== What needs to be done ==
If a line in the listing carries the word "subtotal", return a copy of that line.

== Material to process ==
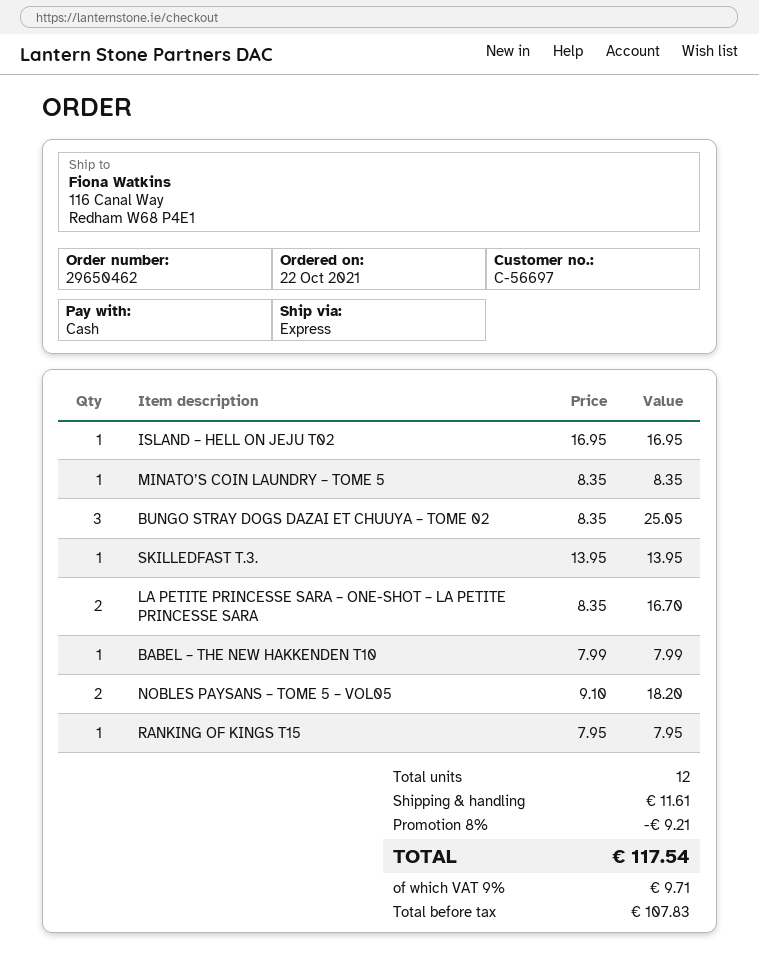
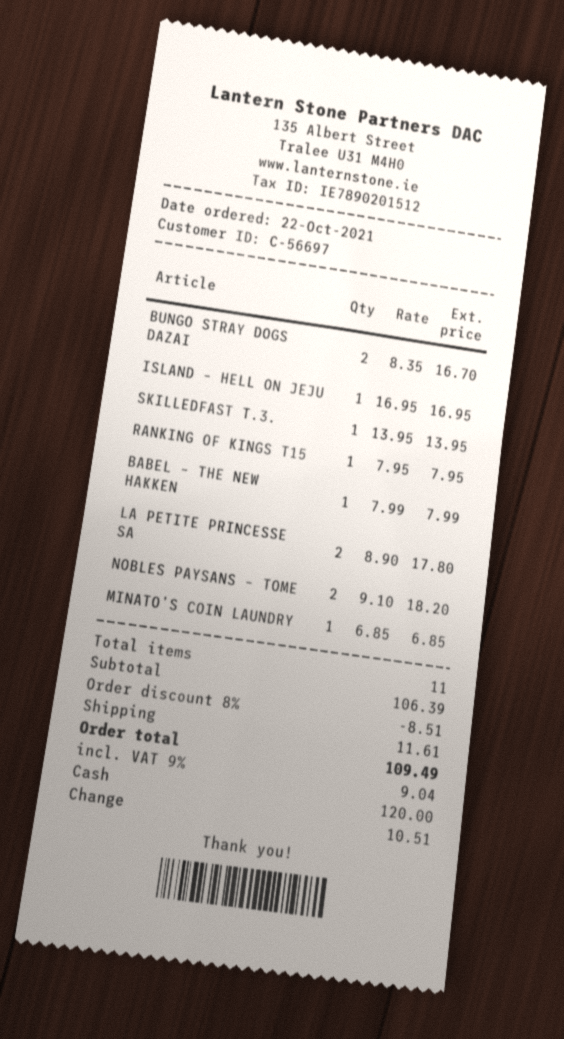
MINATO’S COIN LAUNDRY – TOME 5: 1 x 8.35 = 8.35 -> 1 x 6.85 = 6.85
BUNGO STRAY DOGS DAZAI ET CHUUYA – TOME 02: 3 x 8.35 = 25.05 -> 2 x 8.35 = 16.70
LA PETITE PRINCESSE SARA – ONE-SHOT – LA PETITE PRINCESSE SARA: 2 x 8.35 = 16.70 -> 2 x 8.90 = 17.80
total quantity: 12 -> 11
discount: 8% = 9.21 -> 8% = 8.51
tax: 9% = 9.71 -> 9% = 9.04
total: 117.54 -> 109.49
---
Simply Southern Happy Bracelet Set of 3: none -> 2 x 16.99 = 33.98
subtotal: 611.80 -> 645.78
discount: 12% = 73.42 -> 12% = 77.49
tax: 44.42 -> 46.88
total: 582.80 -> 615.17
* * *
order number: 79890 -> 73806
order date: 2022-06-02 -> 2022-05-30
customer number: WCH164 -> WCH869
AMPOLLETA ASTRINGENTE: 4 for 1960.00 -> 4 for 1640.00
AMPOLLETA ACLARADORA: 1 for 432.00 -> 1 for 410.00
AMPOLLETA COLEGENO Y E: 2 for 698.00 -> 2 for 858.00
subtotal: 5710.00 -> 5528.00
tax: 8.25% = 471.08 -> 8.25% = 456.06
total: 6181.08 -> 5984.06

== Solution below ==
subtotal: 611.80 -> 645.78
subtotal: 5710.00 -> 5528.00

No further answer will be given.